In all scenarios, coal power with CCS is more costly than other alternatives such as renewable power, SANEDI says.
Coal plants with high-efficiency low-emissions (HELE) technology such as ultra-supercritical plants do perform at higher energy efficiencies (40% plus); however, the additional capital and operational costs of CCS make them less competitive than renewable power, it indicates.
SANEDI highlights that the cost of solar photovoltaic and wind has decreased considerably over the past ten years, with average tariffs having decreased by 80% to 90%, with this trend expected to continue as capacity at scale is developed.
The CSIR has found that there is a role for natural gas in peaking load service – open-cycle gas turbines – to cover the variability of renewable power.
The CSIR does not recommend building baseload gas power – combined-cycle gas turbines – as it is noted to risk lock-in of gas technology.

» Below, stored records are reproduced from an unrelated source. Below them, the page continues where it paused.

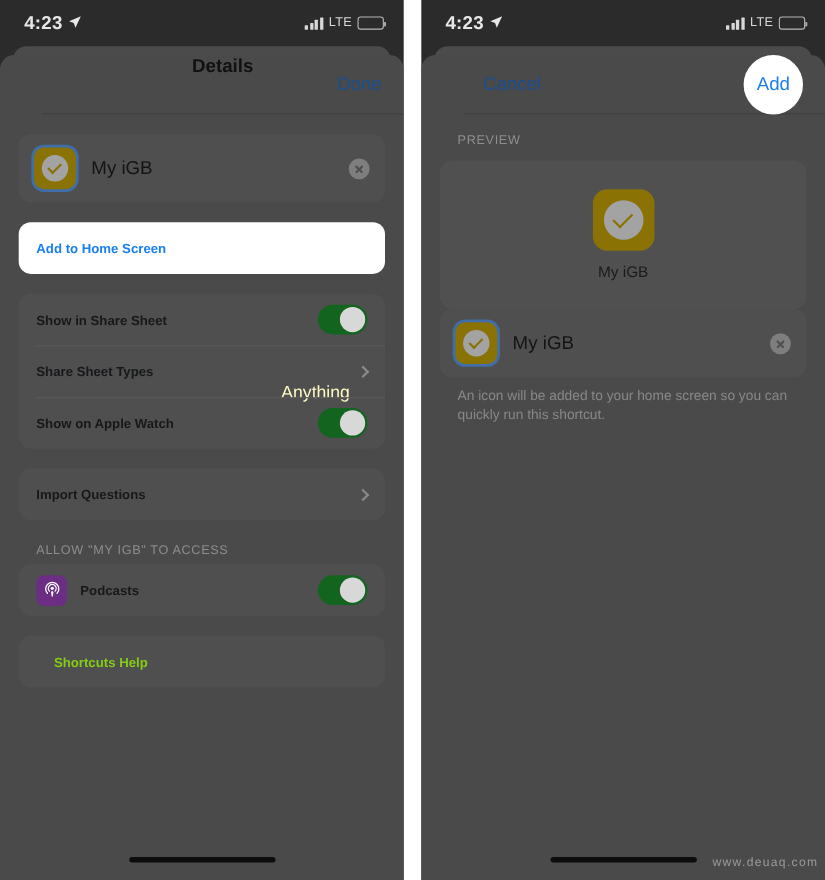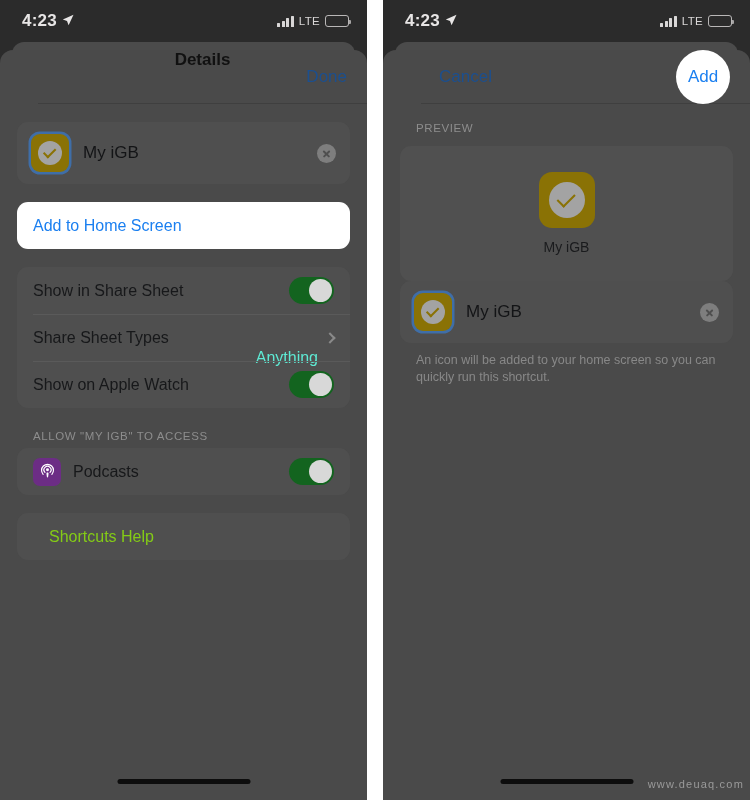"Add to Home Screen" .row .label { font-size: 16px -> 12px; font-weight: none -> bold }
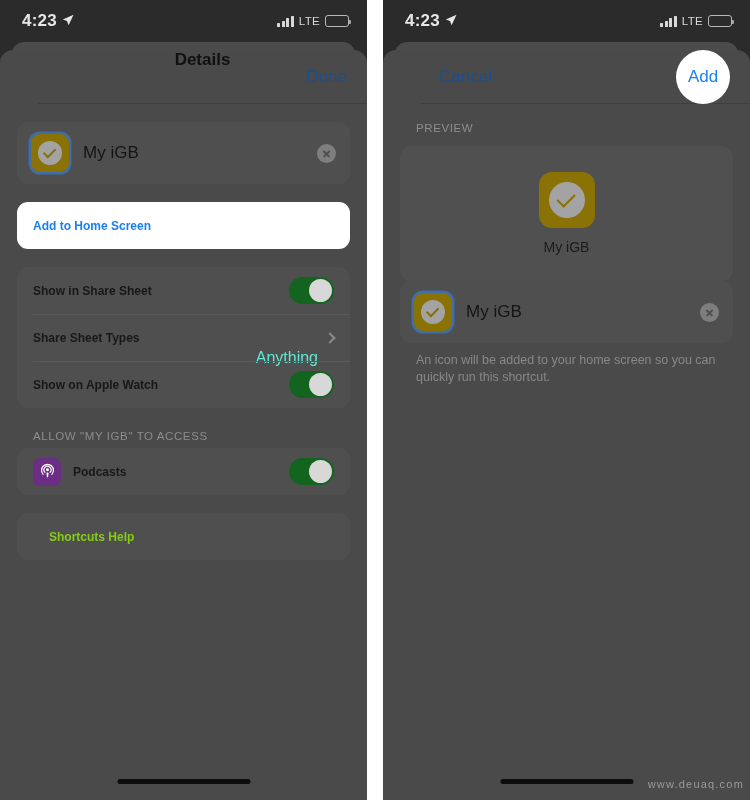"Anything" .row .value { color: #5eead4 -> #fef9c3 }
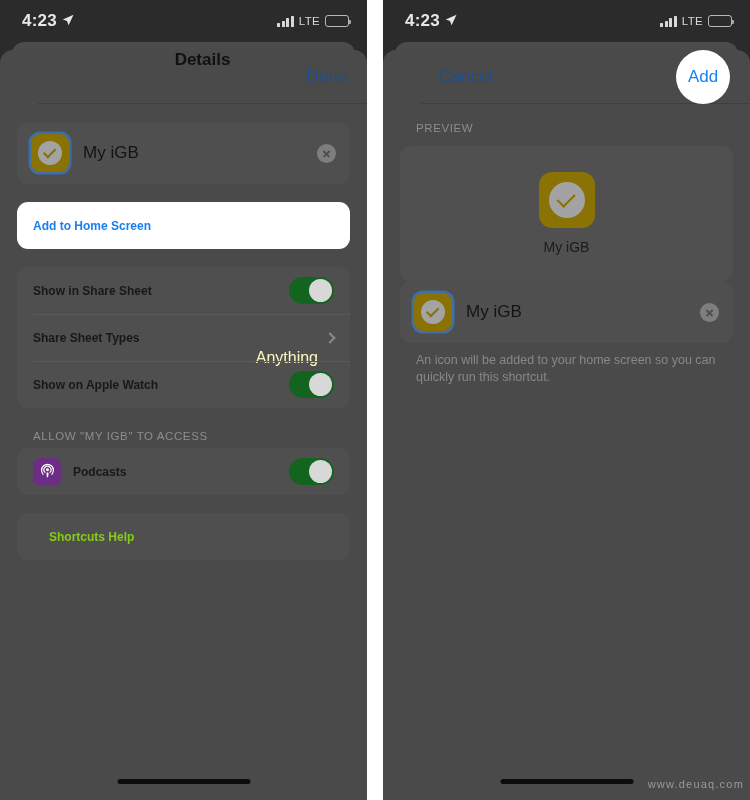"Import Questions" div.card { html: none -> <div> <div> <span>Import Questions</span> <span></span> </div> </div> }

“The footprint required by renewable power installations is relatively large. However, studies have shown that South Africa is richly endowed with large expanses of land where solar and wind resources are abundant.
“Availability of land is not considered a constraint, though compliance with regulations to use this land must be followed.
“The development of technologies and industries that will reduce GHG emissions is a key focus area worldwide. Additional policies and regulations support the development environment and commercialisation of new technologies and to develop industries. This can be achieved through a variety of means, including tax incentives, carbon taxes, grants, subsidies, investing incentives and equity funding,” SANEDI says.